Shareholders want the next three years to be better than the last three.

but Amazon (AMZN 1.08%) It’s been a fantastic business I’ve owned for the past 20 years, but not recently. The stock price has risen only 10% over the past three years (as of June 3).

This modest benefit is Nasdaq Compositereturn ofThis doesn’t get any further from the truth electronic commerce The cloud computing giant is one of the most dominant companies on the planet. So investors still need to keep this in mind.

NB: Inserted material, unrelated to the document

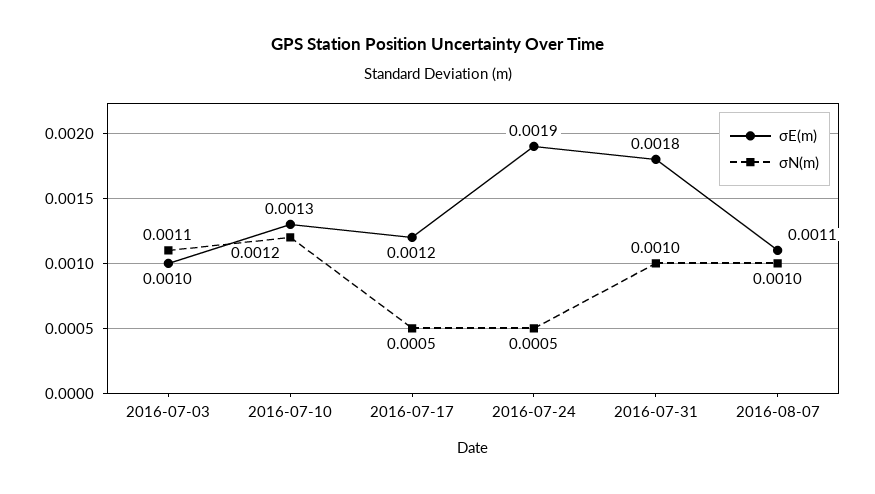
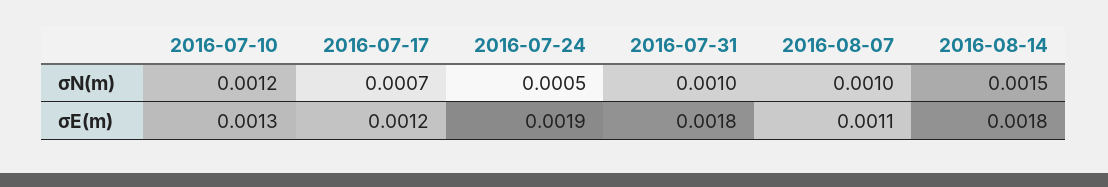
σE(m), 2016-07-03: 0.001 -> none
σN(m), 2016-07-03: 0.0011 -> none
σN(m), 2016-07-17: 0.0005 -> 0.0007
σN(m), 2016-08-14: none -> 0.0015
σE(m), 2016-08-14: none -> 0.0018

Where will Amazon stock be three years from now?

online shopping

This is a surprising statistic, but approximately 38% of all online spending in the United States is through Amazon.com. This is the 2nd and 3rd place competitors (walmart and apologize, accounting for approximately 6% and 4%, respectively). That clue shows just how powerful a presence Amazon has in the e-commerce space.

I have no doubt that this will still be the case in 2027. With a relentless focus on customer obsession, Amazon offers shoppers millions of items at low prices. And thanks to our extensive logistics network, fast and free shipping is provided in a cost-effective manner that enhances the consumer experience. It was recently reported that Amazon has already added 16 million square feet of warehouse space this year in an effort to boost its delivery capabilities.

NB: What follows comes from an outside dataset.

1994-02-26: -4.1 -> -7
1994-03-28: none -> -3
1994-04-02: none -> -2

In the United States, online shopping accounts for less than 16% of total retail spending. This percentage has increased from 10% exactly five years ago. Assuming this slow, steady rise continues, this provides a nice long-term tailwind for Amazon to achieve more sales growth.

Amazon’s growth drivers

Amazon is arguably one of the most innovative companies. Despite being primarily known to the general public for its e-commerce business, there are other segments that will continue to expand at a rapid pace.

Many investors are familiar with Amazon Web Services (AWS), the company’s industry-leading cloud computing division. AWS typically sees double-digit revenue growth. And in its most recent quarter (Q1 2024, ending March 31), it reported an outstanding operating margin of 37.6%.

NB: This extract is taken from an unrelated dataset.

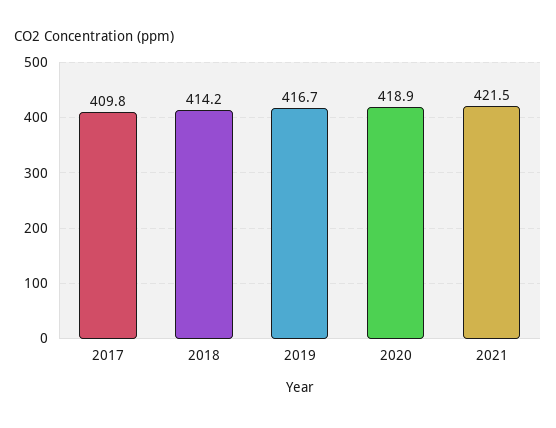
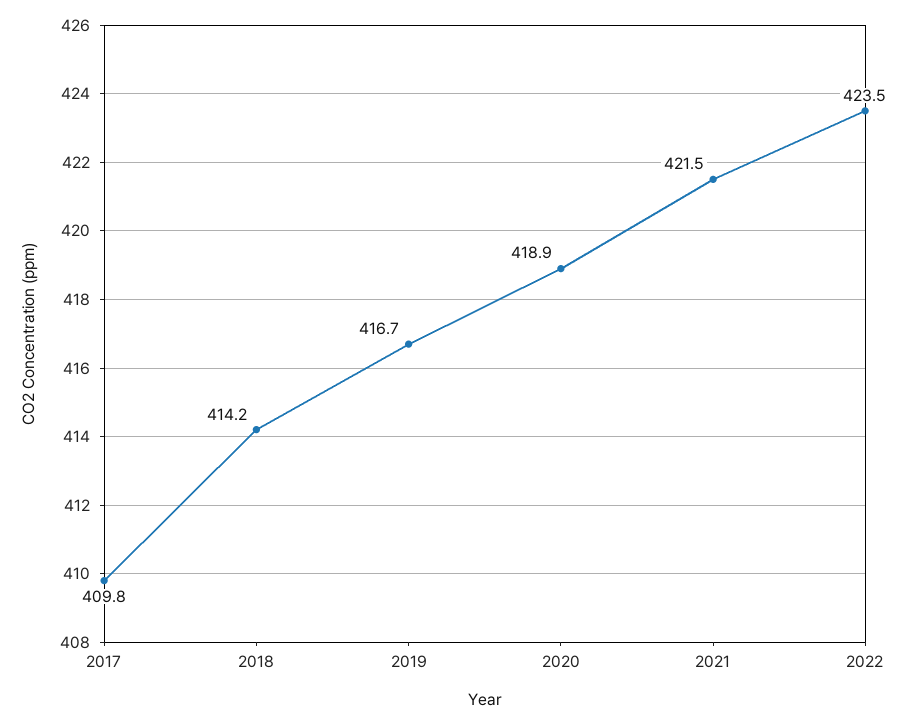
2022: none -> 423.5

Investors should expect AWS (representing 16% of revenues in 2023) to become an increasingly important driver of revenue and earnings going forward. The shift from on-site technology infrastructure to off-premises combined with many customers’ desire for integration A.I It provides a nice tailwind for AWS by adding functionality to its operations.

Then there’s digital advertising, an area where Amazon has found tremendous success thanks to its popular online marketplace. In January, advertising was introduced to the Prime Video streaming service, providing another valuable asset for revenue generation.

During the last quarter, digital advertising generated $47.2 billion in annual revenue. This scale leaves it behind. alphabet and meta platform In terms of domestic market share.

Changes in Valuation

It doesn’t take much convincing to make you appreciate Amazon’s operations. It dominates a variety of industries and has meaningful growth potential.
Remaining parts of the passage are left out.